This topic describes how to use Alibaba Cloud Managed Service for Prometheus to monitor Cassandra.
Prerequisites
A Prometheus instance for ECS is created. For more information, see Create a Prometheus instance to monitor an ECS instance.
Limits
You can install the component only for Prometheus instances for ECS.
Step 1: Deploy a Cassandra JMX agent
Based on the version of Cassandra, download a Cassandra JMX agent to the Elastic Compute Service (ECS) instance where Cassandra resides.
Decompress the package to
MCAC_ROOT
. Add the following information to the cassandra-env.sh file:MCAC_ROOT=/path/to/directory JVM_OPTS="$JVM_OPTS -javaagent:${MCAC_ROOT}/lib/datastax-mcac-agent.jar"
ImportantThe port number that the Cassandra JMX agent exposes to Managed Service for Prometheus is 9103. To change the port number, modify the following information in the ${MCAC_ROOT}/config/collectd.conf.tmpl file.
Restart Cassandra and run the
curl localhost:{jmx port}/metrics
command in the ECS instance. Check whether data is returned. If data is returned, the Cassandra JMX agent is installed.
Step 2: Integrate Cassandra into Managed Service for Prometheus
Procedure
Entry point 1: Integration center of the Prometheus instance
Log on to the Managed Service for Prometheus console.
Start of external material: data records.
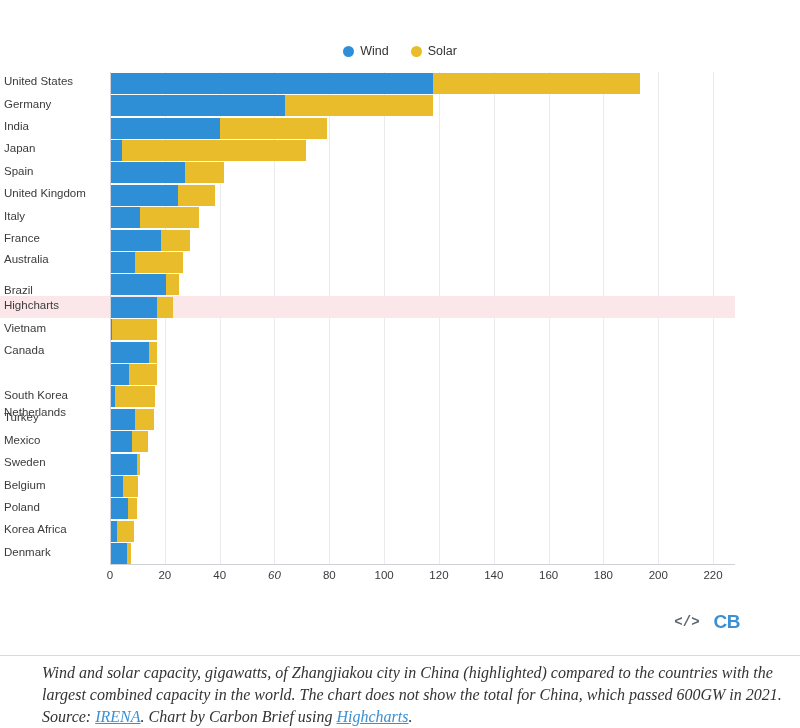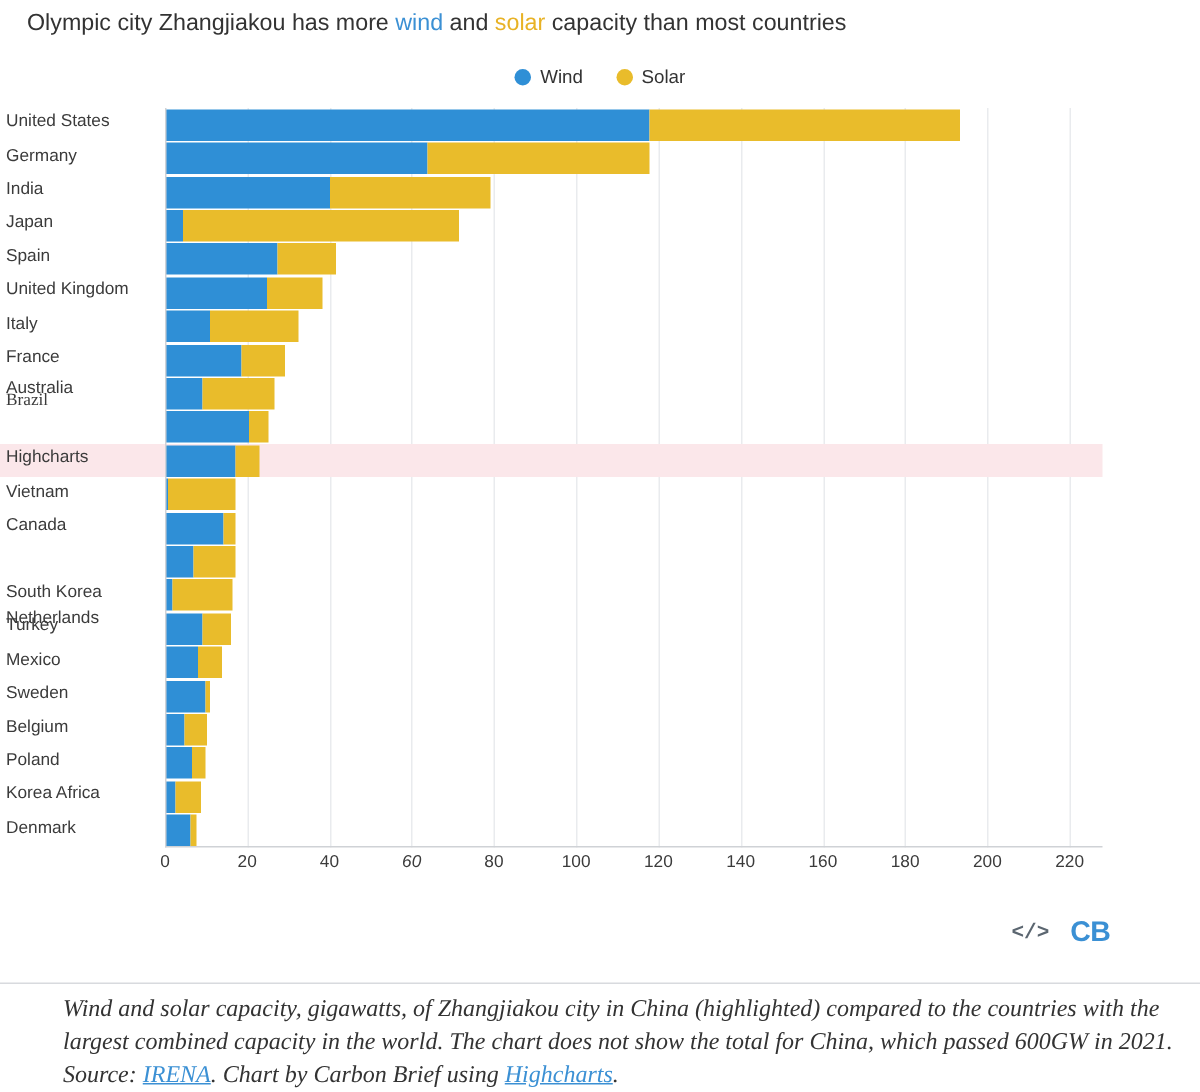--- a/index.html
+++ b/index.html
@@ -171,23 +171,20 @@
     color: #3b90d4;
     text-decoration: underline;
     cursor: pointer;
   }
 </style>
 </head>
 <body>
 
 <div id="chart-card">
 
-  <div id="chart-title">
-    <span>Olympic city Zhangjiakou has more </span><span class="wind-word">wind</span><span> and </span><span class="solar-word">solar</span><span> capacity than most countries</span>
-  </div>
 
   <div id="legend">
     <div class="legend-item">
       <span class="legend-dot" style="background:#2f8fd6"></span>
       <span>Wind</span>
     </div>
     <div class="legend-item">
       <span class="legend-dot" style="background:#e9bc2b"></span>
       <span>Solar</span>
     </div>
@@ -301,21 +298,21 @@
     <div id="ylabels-layer">
         <div class="ylabel" style="top: 3.20455px;">United States</div>
         <div class="ylabel" style="top: 25.6136px;">Germany</div>
         <div class="ylabel" style="top: 48.0227px;">India</div>
         <div class="ylabel" style="top: 70.4318px;">Japan</div>
         <div class="ylabel" style="top: 92.8409px;">Spain</div>
         <div class="ylabel" style="top: 115.25px;">United Kingdom</div>
         <div class="ylabel" style="top: 137.659px;">Italy</div>
         <div class="ylabel" style="top: 160.068px;">France</div>
         <div class="ylabel" style="top: 181px;">Australia</div>
-        <div class="ylabel" style="top: 189px; font-family: Liberation Serif, serif;">Brazil</div>
+        <div class="ylabel" style="top: 212px;">Brazil</div>
         <div class="ylabel" style="top: 227.295px;">Highcharts</div>
         <div class="ylabel" style="top: 249.705px;">Vietnam</div>
         <div class="ylabel" style="top: 272.114px;">Canada</div>
         <div class="ylabel" style="top: 302px; margin-top: 32px;">Netherlands</div>
         <div class="ylabel" style="top: 316.932px;">South Korea</div>
         <div class="ylabel" style="top: 339.341px;">Turkey</div>
         <div class="ylabel" style="top: 361.75px;">Mexico</div>
         <div class="ylabel" style="top: 384.159px;">Sweden</div>
         <div class="ylabel" style="top: 406.568px;">Belgium</div>
         <div class="ylabel" style="top: 428.977px;">Poland</div>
In the left-side navigation pane, click Instances.
Click the name of the Prometheus instance instance that you want to manage to go to the Integration Center page.
Entry point 2: Integration center in the ARMS console
Log on to the Application Real-Time Monitoring Service (ARMS) console.
In the left-side navigation pane, click Integration Center. In the Components section, find Cassandra and click Add. In the panel that appears, integrate Cassandra as prompted.
Integrate Cassandra
This section describes how to integrate the Cassandra component in the integration center of the Prometheus instance.
Install or add the Cassandra component.
If this is the first time that you install the Cassandra component, perform the following operation.
In the Not Installed section of the Integration Center page, find Cassandra and click Install.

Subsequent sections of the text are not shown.